The international surgical journal with global reach

This is the Scientific Surgery Archive, which contains all randomized clinical trials in surgery that have been identified by searching the top 50 English language medical journal issues since January 1998. Compiled by Jonothan J. Earnshaw, former Editor-in-Chief, BJS

Diagnostic performance of MRI and histology in assessment of deep lipomatous tumours.

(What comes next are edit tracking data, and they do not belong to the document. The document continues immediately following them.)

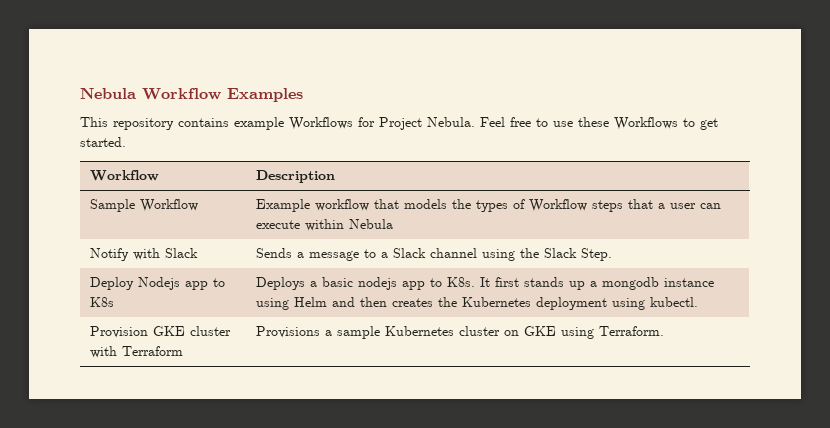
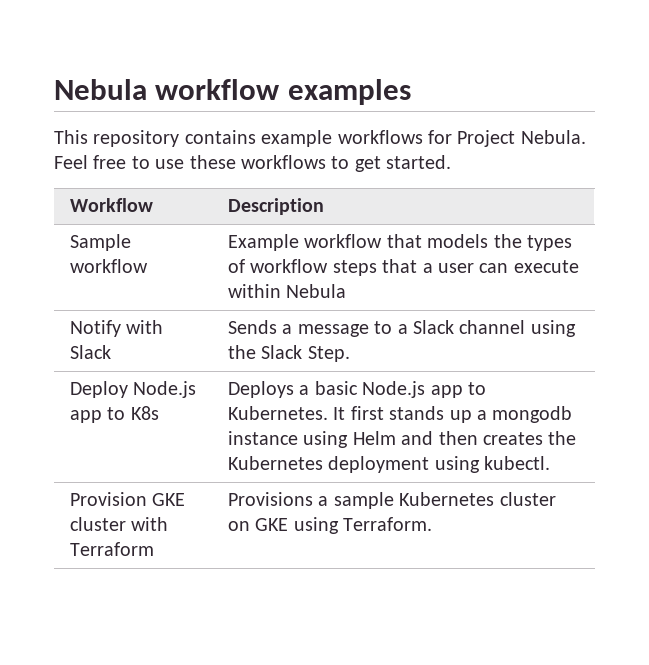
[80,88,303,102] Nebula Workflow Examples -> [54,79,411,105] Nebula workflow examples
[289,117,353,130] Workflows -> [337,130,423,144] workflows
[614,117,678,130] Workflows -> [241,155,326,169] workflows
[139,199,198,212] Workflow -> [69,259,148,273] workflow
[528,199,587,212] Workflow -> [250,259,329,273] workflow
[137,277,180,290] Nodejs -> [133,381,197,398] Node.js
[357,277,475,290] nodejs app to K8s. -> [362,381,486,398] [227,406,328,420] Node.js app to Kubernetes.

Published: 10th September 2019

Authors: L. Cairncross, H. A. Snow, D. C. Strauss, M. J. F. Smith, O. Sjokvist, C. Messiou et al.

Background

Deep lipomatous tumours can be benign lipomas or intermediate/locally recurring atypical lipomatous tumours (ALTs). Differentiating between these two entities clinically and radiologically is difficult. The aims of this study were to report a series of deep lipomatous tumours, comparing the clinical, radiological and pathological features of ALTs and lipomas; and to predict the likelihood of a lipomatous tumour being ALT based on anatomical site and MRI characteristics.

Method

This was a retrospective review of patients with deep lipomatous tumours presenting over 6 years to a tertiary sarcoma centre, with preoperative MRI, and preoperative or postoperative histology including MDM2 gene analysis. Sensitivity, specificity, predictive values and accuracy in diagnosing ALT were calculated for MRI and histopathological features.

Results

Some 248 patients were included; 81 (32·7 per cent) had a final diagnosis of ALT. ALTs were larger than lipomas (median 19 versus 10 cm; P < 0·001); there was no ALT smaller than 5 cm. A tumour presenting in the lower limb was more likely to be an ALT than a lesion at any other site (48·4 versus 13·5 per cent; P < 0·001). In patients with lipomatous tumours at sites other than the lower limbs, MRI had a negative predictive value of 95 per cent for excluding ALT.

Conclusion

Despite concern, most deep lipomatous tumours (nearly 70 per cent) are benign lipomas. Certain features imply that tumours are almost never ALT: smaller than 5 cm or located outside the lower limb with no suspicious characteristics on MRI. Tumours with these features might safely and confidently be managed outside tertiary sarcoma centres.